There are 109617 sentences in te_ara


Here are the first 5 sentences:

In [53]:
te_ara_sents[:5]

['### New article',
 'https://teara.govt.nz/mi/te-mahi-kai',
 'Ko te kāinga te pokapū o ngā mahi kai a te Māori.',
 'Ko te maramataka ka tohu i te wā ki tēnā mahi, ki tēnā mahi.',
 'Ka tauhokohoko ngā iwi i ngā kai mai i ngā māra, te hī ika, te mahi tuna, te tāwhiti manu, te kohikohi kai hoki.']

Now we inspect the comments:

In [54]:
collections.Counter(sent for sent in te_ara_sents if sent.startswith("#"))

Counter({'### New article': 5407})

It looks like the only commented line in `te_ara` is `'### New article'`, which occurs 5407 times in the corpus.
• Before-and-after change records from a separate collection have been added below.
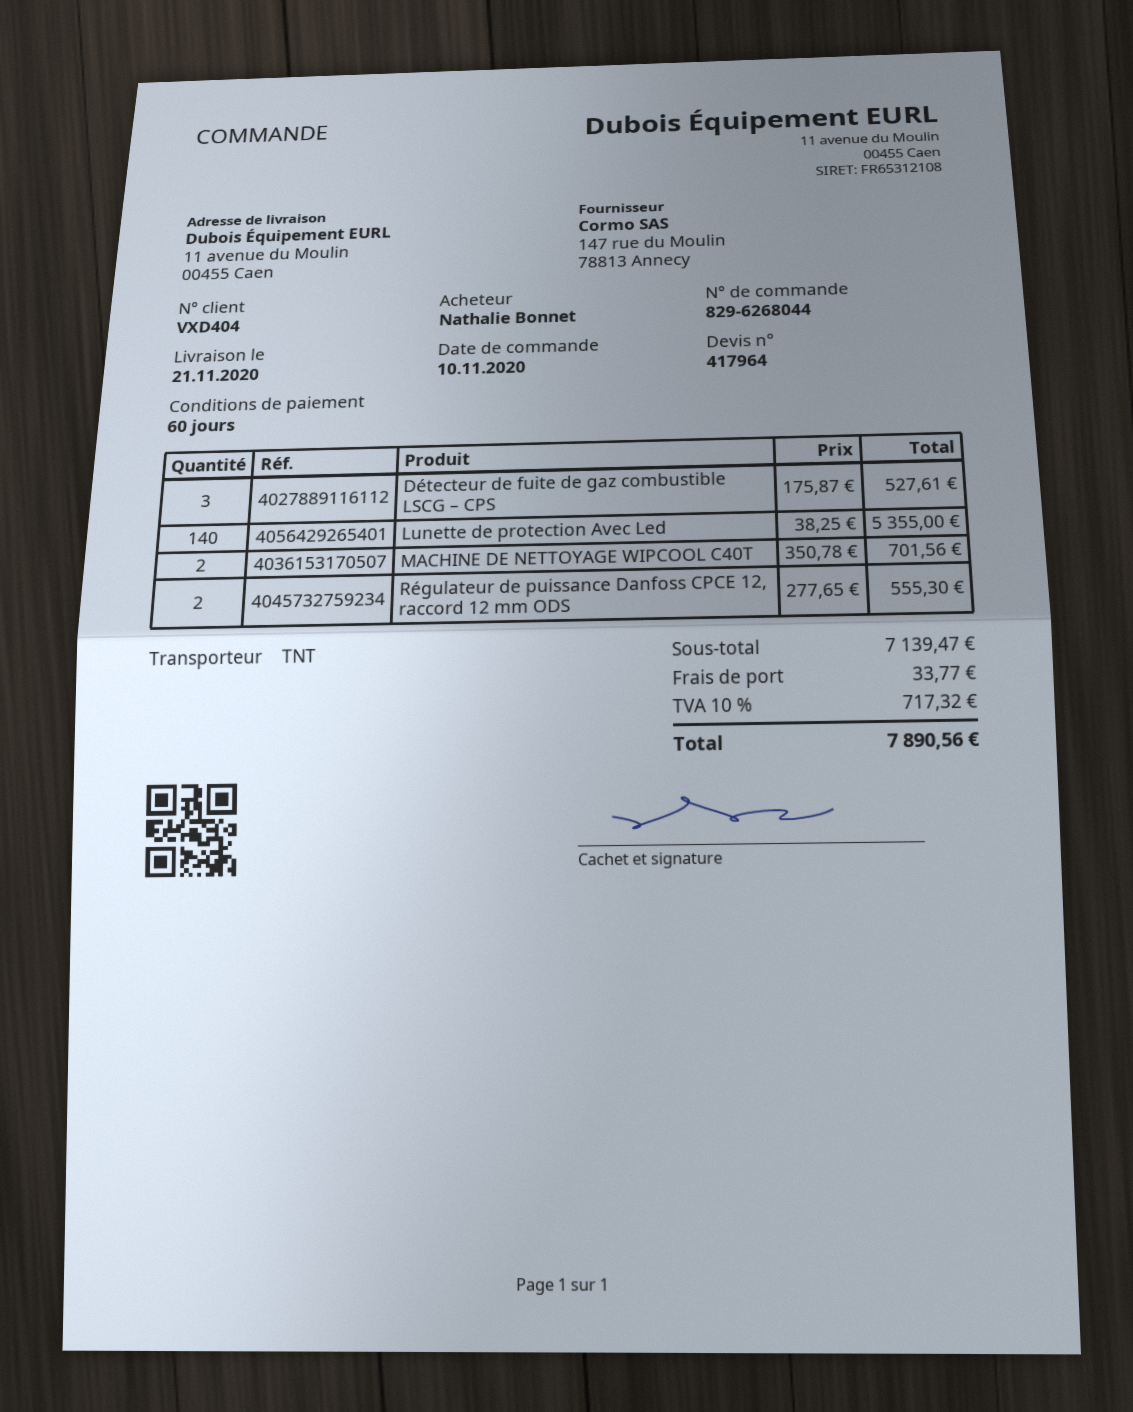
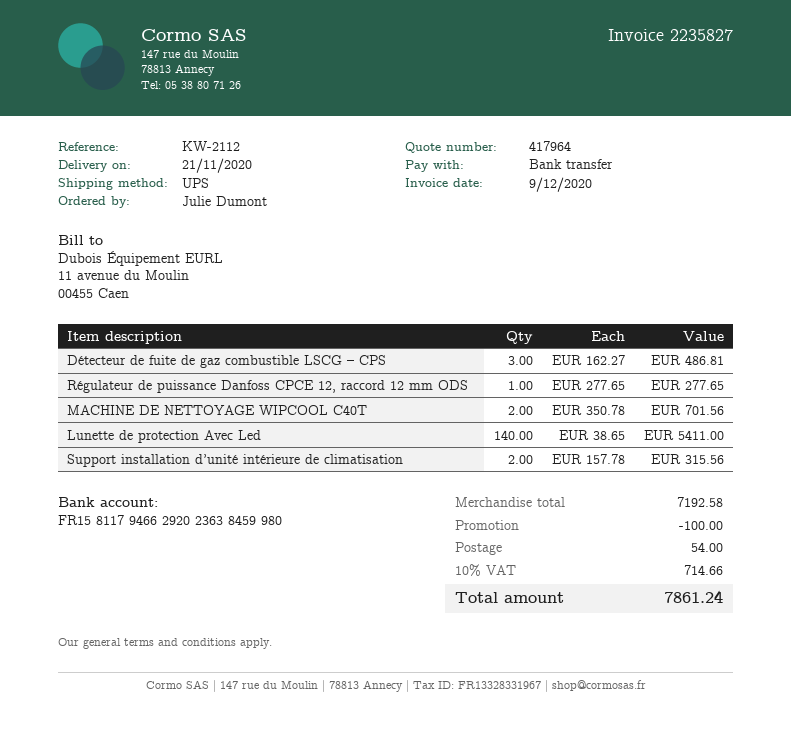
ordered by: Nathalie Bonnet -> Julie Dumont
shipping method: TNT -> UPS
Détecteur de fuite de gaz combustible LSCG – CPS: 3 x 175.87 = 527.61 -> 3 x 162.27 = 486.81
Lunette de protection Avec Led: 140 x 38.25 = 5355.00 -> 140 x 38.65 = 5411.00
Régulateur de puissance Danfoss CPCE 12, raccord 12 mm ODS: 2 x 277.65 = 555.30 -> 1 x 277.65 = 277.65
Support installation d’unité intérieure de climatisation: none -> 2 x 157.78 = 315.56
subtotal: 7139.47 -> 7192.58
discount: none -> 100.00
shipping: 33.77 -> 54.00
tax: 10% = 717.32 -> 10% = 714.66
total: 7890.56 -> 7861.24

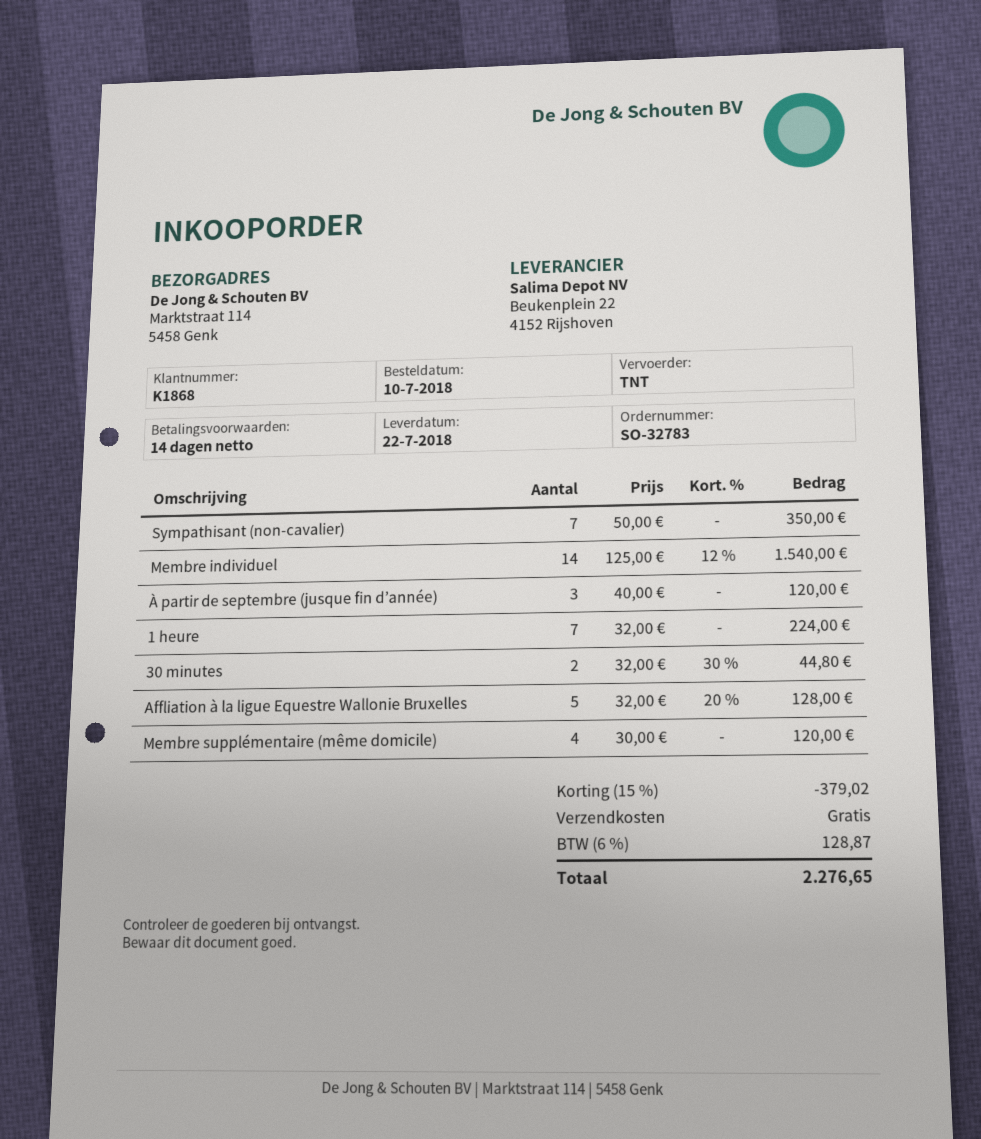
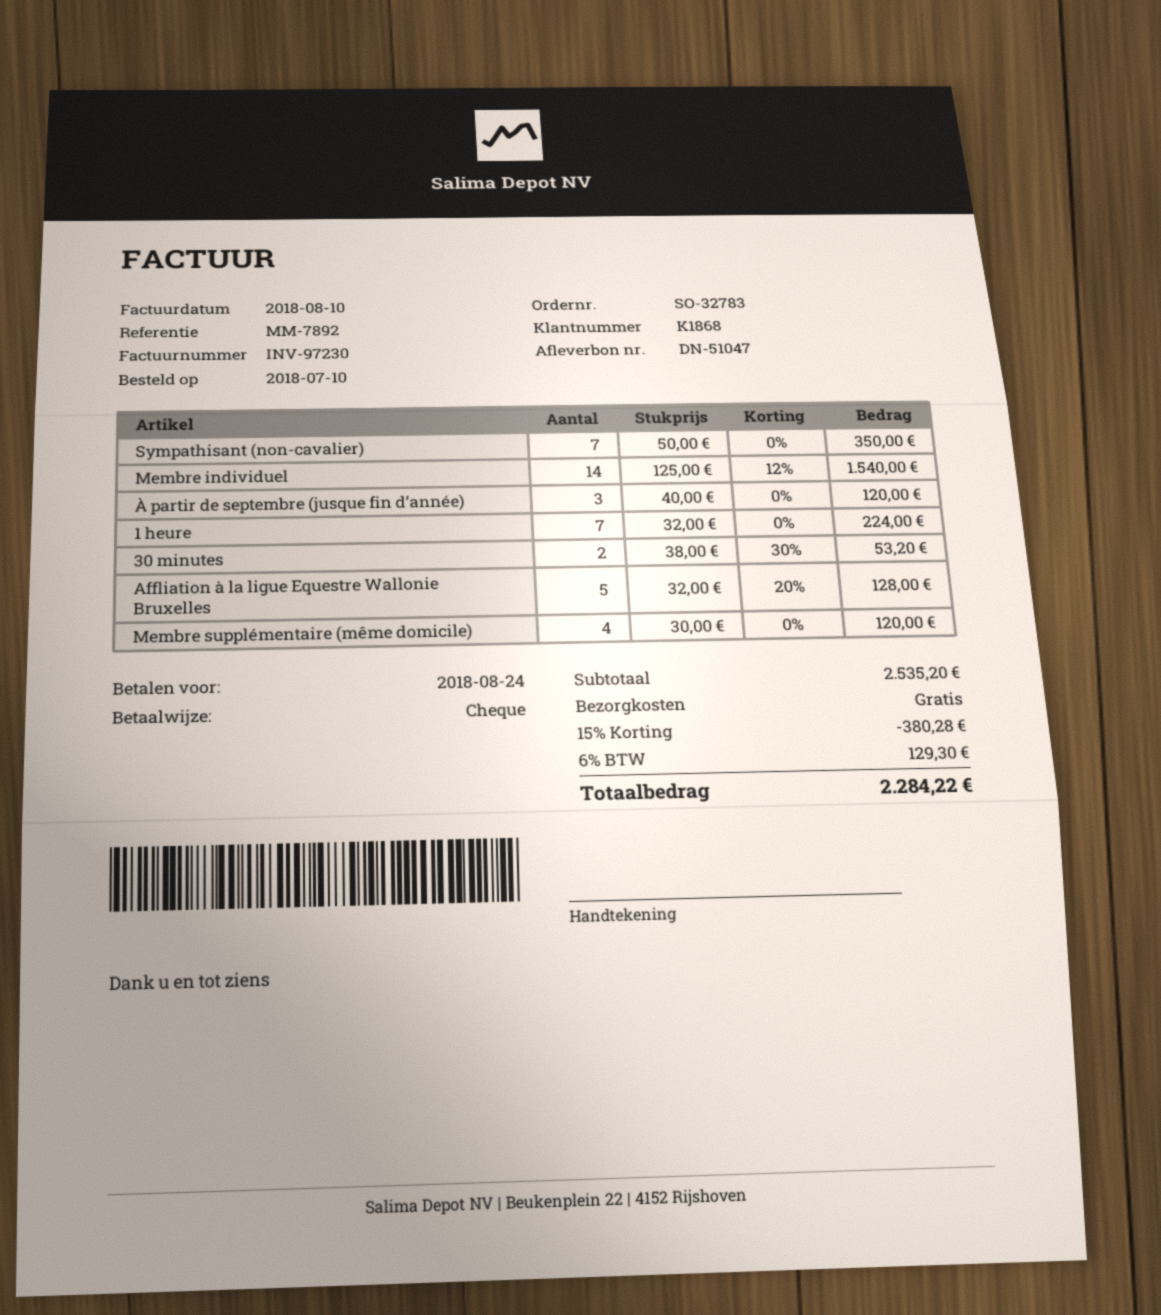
30 minutes: 2 x 32.00 - 30% = 44.80 -> 2 x 38.00 - 30% = 53.20
discount: 15% = 379.02 -> 15% = 380.28
tax: 6% = 128.87 -> 6% = 129.30
total: 2276.65 -> 2284.22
That means they're easy to remove.

In [55]:
te_ara_sents = [sent for sent in te_ara_sents if not sent == "### New article"]

In [59]:
# Print the number of sentences in te_ara
print("There are {} sentences in te_ara".format(len(te_ara_sents)))

There are 104210 sentences in te_ara


Next, we can remove the urls from the text:

In [60]:
url_regex = re.compile('http[s]?://(?:[a-zA-Z]|[0-9]|[$-_@.&+]|[!*\(\),]|(?:%[0-9a-fA-F][0-9a-fA-F]))+')

In [73]:
te_ara_urls = {url_regex.match(sent).group(0) for sent in te_ara_sents if url_regex.match(sent)}

In [74]:
# Print the number of sentences in te_ara
print("There are {} urls in te_ara".format(len(te_ara_urls)))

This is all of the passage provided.